Using the data that follows, return exactly the lines from the one that contains "[173,106,189,121] 體 -> (393, 123) none" through the one that contains "[365,671,461,687] 服務器會返回 ->", ends included.

DATA FOR THE TASK START

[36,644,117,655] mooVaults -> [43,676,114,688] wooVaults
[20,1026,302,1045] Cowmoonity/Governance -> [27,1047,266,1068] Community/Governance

DATA FOR THE TASK END
DATA FOR THE TASK START

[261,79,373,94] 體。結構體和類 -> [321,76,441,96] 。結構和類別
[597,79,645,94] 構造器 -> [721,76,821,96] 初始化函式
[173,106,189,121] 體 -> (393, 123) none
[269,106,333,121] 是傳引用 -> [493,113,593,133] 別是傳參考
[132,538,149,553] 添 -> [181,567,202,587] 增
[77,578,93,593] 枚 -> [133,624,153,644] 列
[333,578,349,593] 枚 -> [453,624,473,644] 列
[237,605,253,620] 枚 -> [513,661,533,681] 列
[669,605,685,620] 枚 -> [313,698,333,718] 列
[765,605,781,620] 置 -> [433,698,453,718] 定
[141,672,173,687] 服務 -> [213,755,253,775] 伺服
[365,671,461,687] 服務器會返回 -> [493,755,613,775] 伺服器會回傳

DATA FOR THE TASK END
DATA FOR THE TASK START

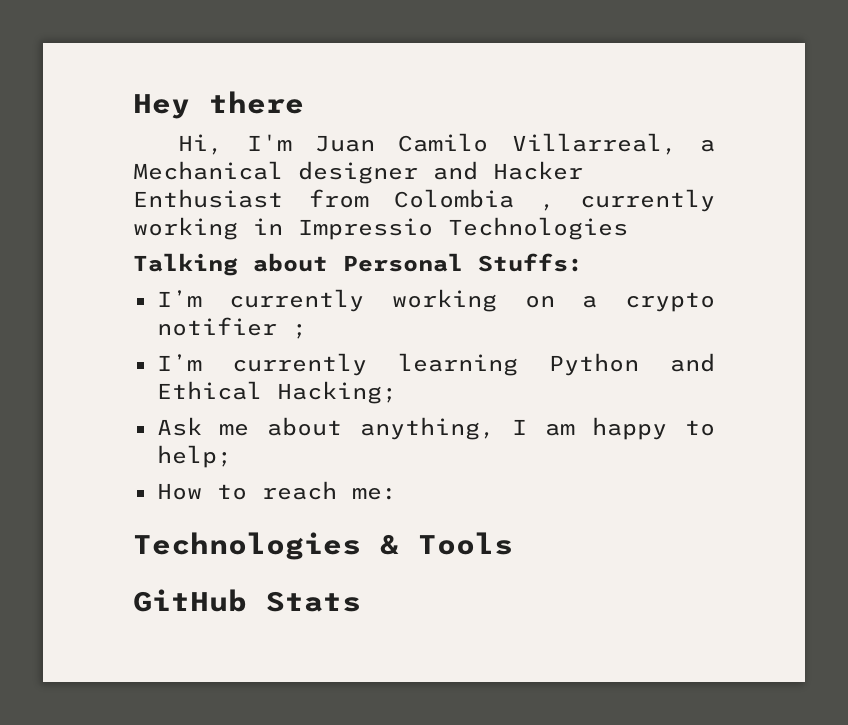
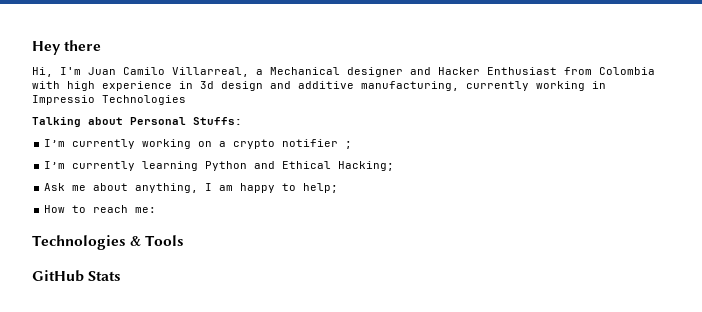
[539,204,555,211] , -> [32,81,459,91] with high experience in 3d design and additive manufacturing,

DATA FOR THE TASK END

ANSWER SPACE ::
[173,106,189,121] 體 -> (393, 123) none
[269,106,333,121] 是傳引用 -> [493,113,593,133] 別是傳參考
[132,538,149,553] 添 -> [181,567,202,587] 增
[77,578,93,593] 枚 -> [133,624,153,644] 列
[333,578,349,593] 枚 -> [453,624,473,644] 列
[237,605,253,620] 枚 -> [513,661,533,681] 列
[669,605,685,620] 枚 -> [313,698,333,718] 列
[765,605,781,620] 置 -> [433,698,453,718] 定
[141,672,173,687] 服務 -> [213,755,253,775] 伺服
[365,671,461,687] 服務器會返回 -> [493,755,613,775] 伺服器會回傳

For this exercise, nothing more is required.